(Screenshot and code edit data)
------------------------------------------------

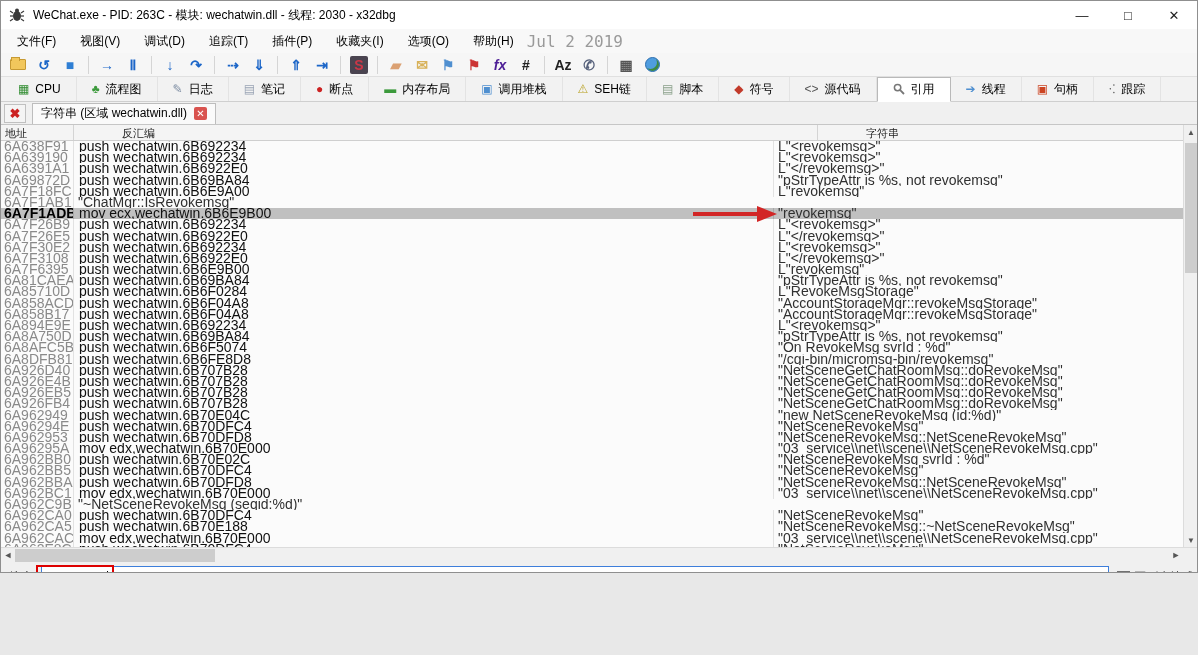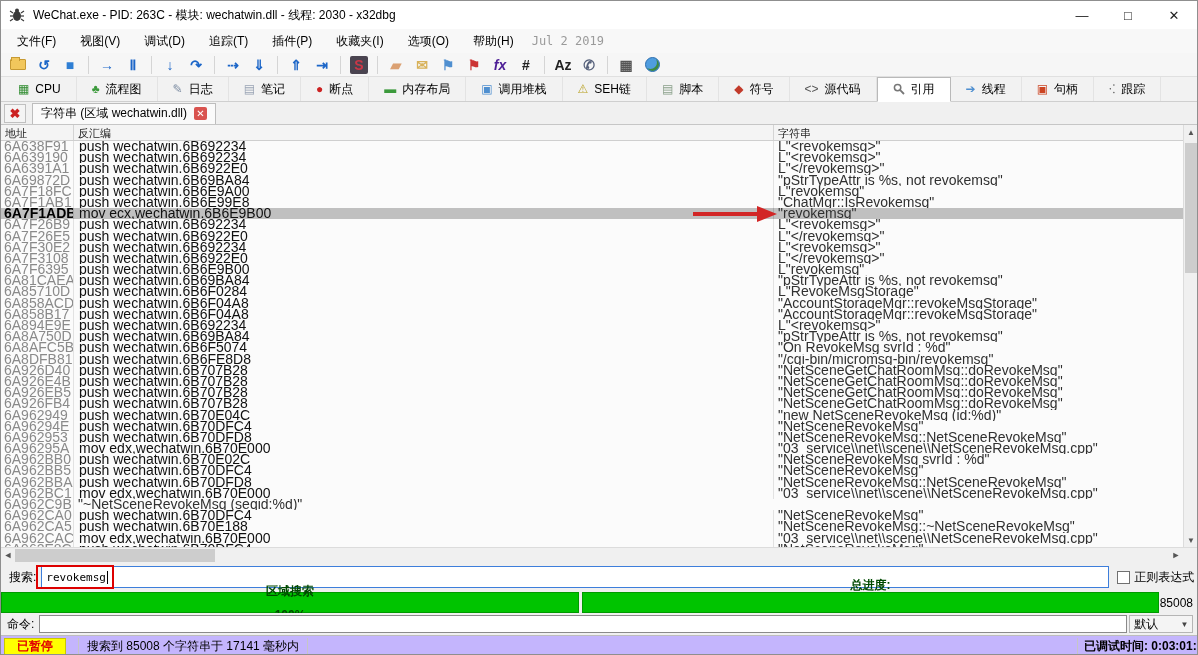--- a/index.html
+++ b/index.html
@@ -1,32 +1,32 @@
 <!DOCTYPE html>
 <html><head>
 <meta charset="utf-8">
 <style>
   * { margin:0; padding:0; box-sizing:border-box; }
   html,body { background:#e8e8e8; }
-  #win { position:relative; width:1198px; height:655px; background:#fff;
+  #win { position:relative; width:1198px; height:573px; background:#fff;
          border:1px solid #8f8f8f; overflow:hidden;
          font-family:"Liberation Sans", sans-serif; font-size:12px; color:#000; }
   .band { position:absolute; left:0; right:0; }
 
   
   .titlebar { top:0; height:28px; background:#fff; display:flex; align-items:center; padding-left:8px; }
   .appicon { width:18px; height:16px; display:inline-flex; align-items:center; }
   .title { margin-left:6px; }
   .wbtns { margin-left:auto; display:flex; height:100%; }
   .wbtn { width:46px; display:flex; align-items:center; justify-content:center; font-size:13px; color:#222; }
 
   
   .menubar { top:28px; height:24px; background:#f8f8f8; display:flex; align-items:center; padding-left:4px; }
   .menu-item { padding:3px 12px; }
-  .builddate { color:#9a9a9a; font-family:"DejaVu Sans Mono", monospace; font-size:12px; margin-left:6px; }
+  .builddate { color:#9a9a9a; font-family:"DejaVu Sans Mono", monospace; font-size:16px; margin-left:1px; }
 
   
   .toolbar { top:52px; height:24px; background:#f6f6f6; border-bottom:1px solid #e0e0e0;
              display:flex; align-items:center; padding-left:6px; gap:4px; }
   .tbicon { width:22px; height:20px; display:inline-flex; align-items:center; justify-content:center;
             font-size:14px; font-weight:bold; }
   .tbsep { width:1px; height:18px; background:#d5d5d5; margin:0 3px; }
   .folderico { width:16px; height:11px; background:#f2c75c; border:1px solid #c79a33; border-radius:1px; position:relative; }
   .folderico::before { content:""; position:absolute; top:-3px; left:0; width:7px; height:3px;
                        background:#f2c75c; border:1px solid #c79a33; border-bottom:none; }
@@ -48,21 +48,21 @@
               display:inline-flex; align-items:center; justify-content:center; }
   .redx { color:#cc2222; font-size:13px; font-weight:bold; }
   .doctab { height:21px; background:#fafafa; border:1px solid #bdbdbd; border-bottom:none;
             display:inline-flex; align-items:center; gap:7px; padding:0 8px; }
   .tabclose { width:13px; height:13px; background:#d9534f; color:#fff; border-radius:2px;
               display:inline-flex; align-items:center; justify-content:center; font-size:10px; line-height:1; }
 
   
   .refview { top:124px; height:422px; background:#fbfbfb; }
   .thead { height:16px; background:#f4f4f4; border-bottom:1px solid #cfcfcf; display:flex;
-           font-size:11px; color:#222; }
+           font-size:11px; color:#222;gap:44px; }
   .thead > div { padding:1px 4px; border-right:1px solid #d4d4d4; }
   .h-addr { width:73px; }
   .h-dis  { width:700px; }
   .h-str  { flex:1; }
   .tbody { height:406px; overflow:hidden; font-family:Liberation Sans, sans-serif; font-size:14px; }
   .trow { height:11.2px; line-height:11.2px; display:flex; white-space:nowrap; }
   .trow.sel { background:#c0c0c0; }
   .c-addr { width:73px; padding-left:3px; color:#8a8a8a; border-right:1px solid #e2e2e2; overflow:hidden; }
   .trow.sel .c-addr { color:#000; font-weight:bold; border-right-color:#a8a8a8; }
   .c-dis { width:700px; padding-left:5px; color:#101010; border-right:1px solid #e2e2e2; overflow:hidden; }
@@ -304,21 +304,20 @@
           <div class="c-dis">push wechatwin.6B69BA84</div>
           <div class="c-str">"pStrTypeAttr is %s, not <u class="m">revokemsg</u>"</div>
         </div>
         <div class="trow">
           <div class="c-addr">6A7F18FC</div>
           <div class="c-dis">push wechatwin.6B6E9A00</div>
           <div class="c-str">L"<u class="m">revokemsg</u>"</div>
         </div>
         <div class="trow">
           <div class="c-addr">6A7F1AB1</div>
-          <div class="c-dis">push wechatwin.6B6E99E8</div>
           <div class="c-str">"ChatMgr::Is<u class="m">Revokemsg</u>"</div>
         </div>
         <div class="trow sel">
           <div class="c-addr">6A7F1ADB</div>
           <div class="c-dis">mov ecx,wechatwin.6B6E9B00</div>
           <div class="c-str">"<u class="m">revokemsg</u>"</div>
         </div>
         <div class="trow">
           <div class="c-addr">6A7F26B9</div>
           <div class="c-dis">push wechatwin.6B692234</div>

------------------------------------------------

(Assignment)
Look through the entries above and copy each line that has "absolute" in it.

(Reply)
   .band { position:absolute; left:0; right:0; }
   .folderico::before { content:""; position:absolute; top:-3px; left:0; width:7px; height:3px;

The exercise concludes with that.